The Iowa Farm and Rural Life Poll has been keeping tabs on what farmers are doing for nearly 30 years, and the latest survey focused on the decreasing number of farms with livestock operations. And rural sociologist Gordon Arbuckle, Jr. and his colleagues found out the reason for the trend, which matched another trend in agriculture. Their report indicates 64% of Iowa farms had both grain and livestock in 1989, with only 31% specializing in grain production and 3% with only livestock. By 2009, 20 years later the numbers have changed significantly. Only 42% of farms had both grain and livestock, 50% were solely grain farms and only 1% had only livestock.

Raise your hand if you thought the answer might have answered “The profitability of livestock production has declined relative to grain production.” To that response, 59% agreed and 29% expressed uncertainty. Would “Commodity program favor grain production over livestock or mixed grain-livestock systems,” been your response? To that one, 73% said yes, and 21% expressed uncertainty.

One of the basic responses was, “Increased grain production has displaced pasture and hay acreage.” To that one 62% agreed and 29% strongly agreed, with only 6% expressing uncertainty.

However, the primary reason for the changing structure of farms dealt with the average age of farmers increasing year to year. The response, “As farmers age, working with livestock becomes more difficult,” drew 92% agreement and only 5% uncertainty.

There were a number of other responses that drew significant agreement to potential reasons for the change away from diversification. Among them increasing cash rent reduced pastureland, displacement of pasture and hay land by the CRP, and conversion of pasture land to recreation and hunting.

So if the reason for the change was due to increasing age of farmers, what were the demographic characteristics of the respondents to the Iowa State University poll? A total of 1,268 replied and on average, they were 64 years old and had been farming for 39 years. There is no information available about the average age of farmers who responded to the poll in 1989, which provided the baseline data.

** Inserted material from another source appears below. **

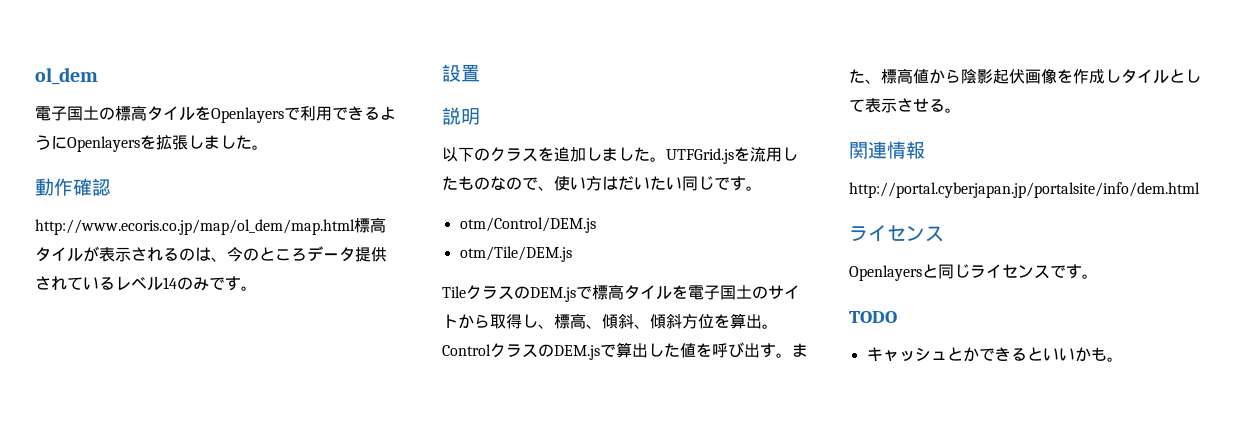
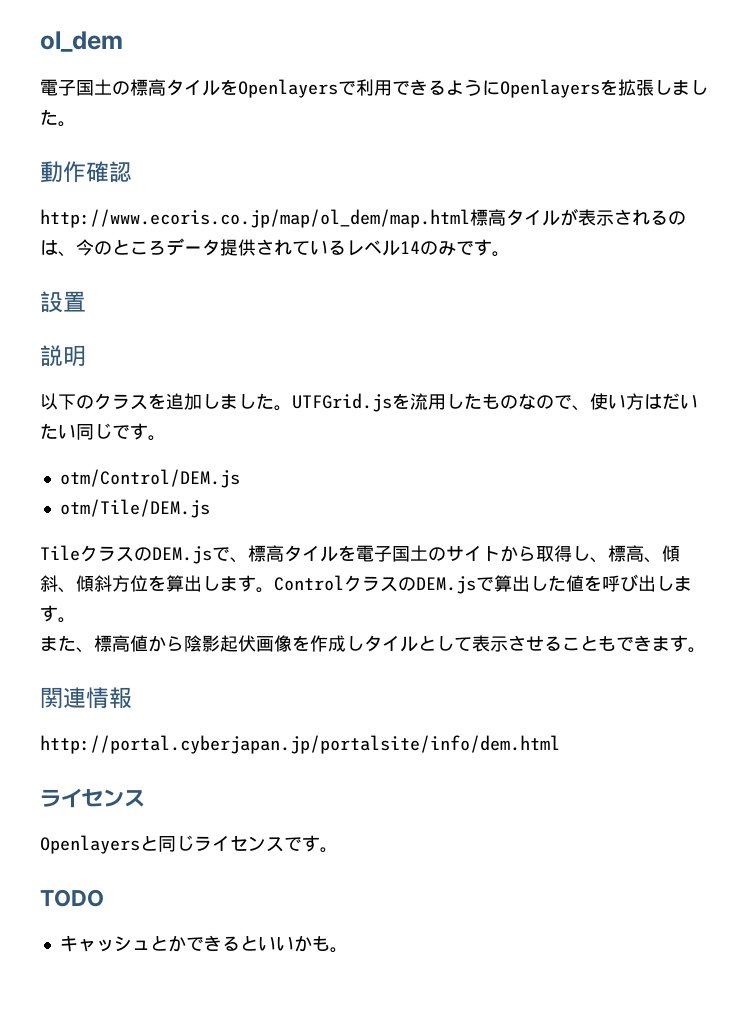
(592, 292) none -> [230,557,248,563] 、
(762, 321) none -> [202,575,256,592] します
[760,343,792,358] す。 -> [656,576,692,591] [40,605,76,623] します。 //
(945, 105) none -> [562,635,688,652] こともできます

However, the USDA Ag Census has tracked that information and has indicated that the average age of farmers is rapidly increasing. According to the Ag Census for the State of Iowa, closest to the 1989 Iowa State poll, the average age of farmers in 1987 was 49.3 years. That indicates the average farmer has aged 15 years during that 20 year span.

Summary:
The structure of agriculture is changing, and in Iowa, that means fewer farms that have both grain and livestock. Over the past 20 years, there has been a 22% drop in the number of farms with both, and the tendency is a growth in the number of farms focused only on grain production. While there are many reasons for the change, the dominant factor is the rapid increasing age of farmers and finding livestock production more difficult as they grow older. In the past 20 years, the average age of an Iowa farmer has increased by 15 years.